Plafonnement du prix du gaz : la présidence tchèque cherche un compromis à 188€/MWh
La présidence tchèque du Conseil de l’UE souhaite que les ministres de l’Énergie de toute l’Union conviennent de plafonner le prix du gaz à 188 euros par mégawattheure (MWh), lundi (19 décembre) à Bruxelles.
La présidence tchèque du Conseil de l’UE souhaite lundi (19 décembre) que les ministres de l’Énergie des États membres conviennent de plafonner le prix du gaz à 188 euros par mégawattheure (MWh).
Les négociations sur un prix maximum pour plafonner la vente de gaz afin d’aider les ménages dont les factures énergétiques ont grimpé en flèche sont depuis longtemps en suspens. Suite à de récents échanges, 15 États membres souhaitent à présent fixer le plafonnement à 160 euros par MWh, selon EURACTIV.cz.

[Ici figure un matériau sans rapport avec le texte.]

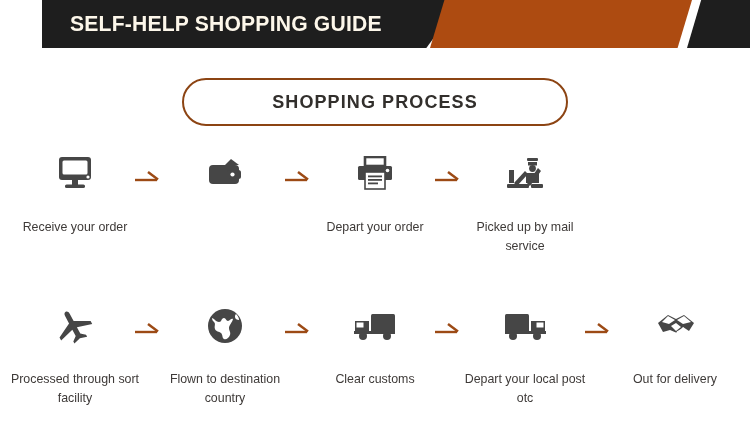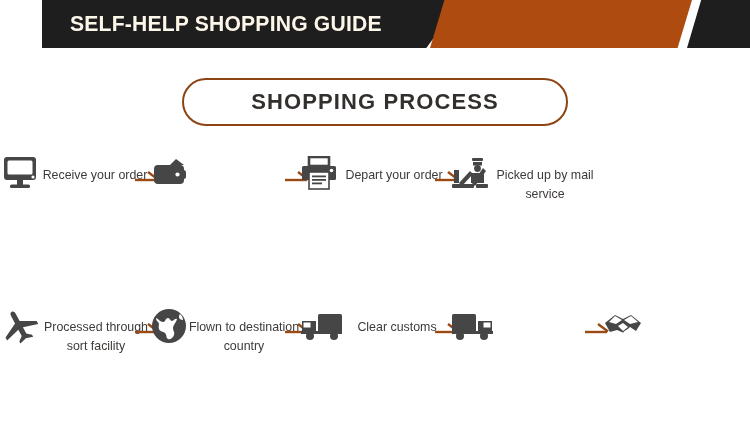--- a/index.html
+++ b/index.html
@@ -92,7 +92,7 @@
   }
   .pill-text {
     color: #322f2c;
-    font-size: 22px;
+    font-size: 18px;
     font-weight: bold;
     letter-spacing: 1.1px;
     white-space: nowrap;

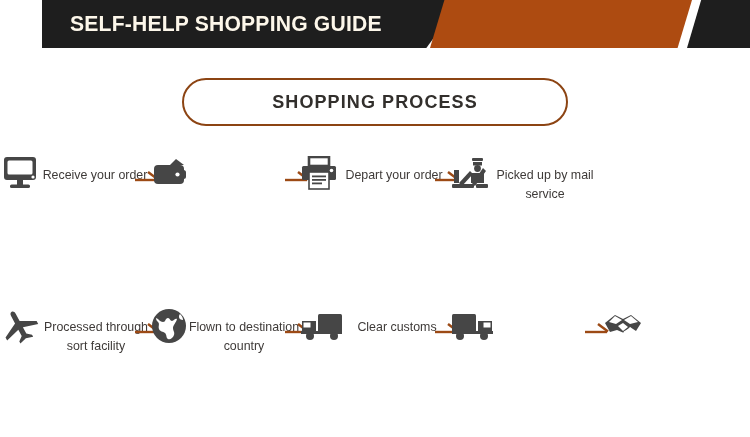--- a/index.html
+++ b/index.html
@@ -111,8 +111,8 @@
   .step {
     width: 150px;
     display: flex;
-    flex-direction: row;
-    align-items: flex-start;
+    flex-direction: column;
+    align-items: center;
     position: relative;
   }
   .icon-box {

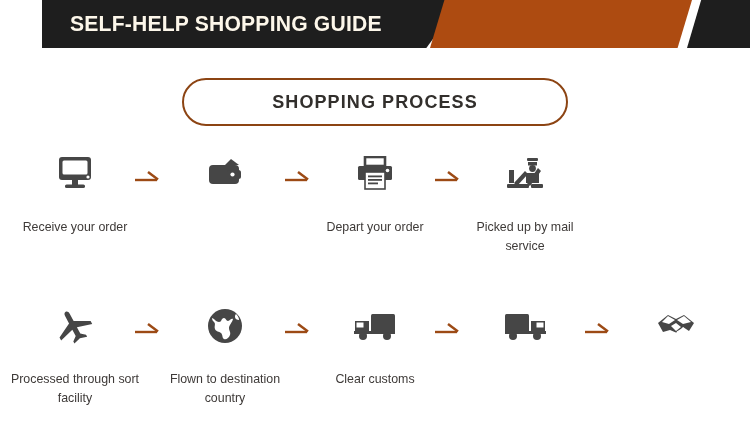--- a/index.html
+++ b/index.html
@@ -288,6 +288,7 @@
         <circle cx="34" cy="26" r="4" fill="#464646"></circle>
       </svg>
     </div>
+    <div class="step-label">Depart your local post otc</div>
     <svg class="arrow" viewBox="0 0 30 14">
       <path d="M1 10 H23" stroke="#9c4a15" stroke-width="2.4" fill="none"></path>
       <path d="M14 2 L24 9.5" stroke="#9c4a15" stroke-width="2.4" fill="none"></path>

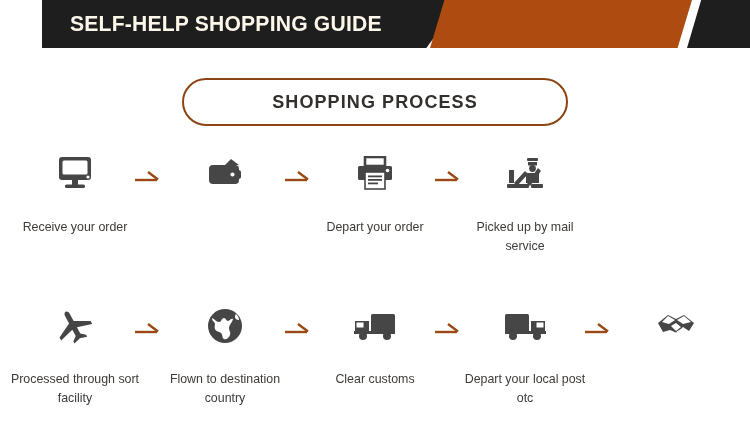--- a/index.html
+++ b/index.html
@@ -307,6 +307,7 @@
         <path d="M20 26 L26 22" stroke="#ffffff" stroke-width="1.4"></path>
       </svg>
     </div>
+    <div class="step-label">Out for delivery</div>
   </div>
 
 </div>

Cependant, l’Allemagne « souhaite un plafonnement des prix qui serait irréalisable », a déclaré un haut diplomate de l’UE à EURACTIV.cz. Ainsi, pour trouver un compromis, la présidence tchèque souhaite un plafonnement à environ 188 euros par MWh.
En amont du conseil de l’Énergie, Agnès Pannier-Runacher a déclaré qu’il s’agissait, pour la France, d’un prix « confortable », puisqu’il se positionne dans une fourchette de 160 à 200 euros.
Le plafonnement du prix du gaz dans l’UE peut être adopté à la majorité qualifiée, mais l’unanimité est préférable.
Les conditions d’activation et de désactivation du plafonnement du prix du gaz sont également en cours d’être négociées.
Dans sa dernière proposition, la présidence tchèque renforce également les règles relatives à l’arrêt automatique du plafonnement, qui pourrait être mis en œuvre en cas d’augmentation de la consommation de gaz, de situation d’urgence dans un État membre ou de suspension massive des importations de GNL (gaz naturel liquéfié) en Europe.
« Tout le monde sait que nous devons disposer d’un dispositif d’arrêt d’urgence », a déclaré un haut diplomate de l’UE.
En plus du mécanisme de correction du marché, les principes de solidarité transfrontalière et une procédure d’autorisation plus rapide pour les sources d’énergie renouvelables devraient également être approuvés.
Lundi, les ministres de l’Énergie de l’UE devraient également tenter de déterminer une approche générale du règlement européen sur le méthane. Par ailleurs, la présidence tchèque de l’UE s’attend à un accord sur le projet REPower EU, qui modifie la législation sur les énergies renouvelables, l’efficacité énergétique et la performance énergétique des bâtiments.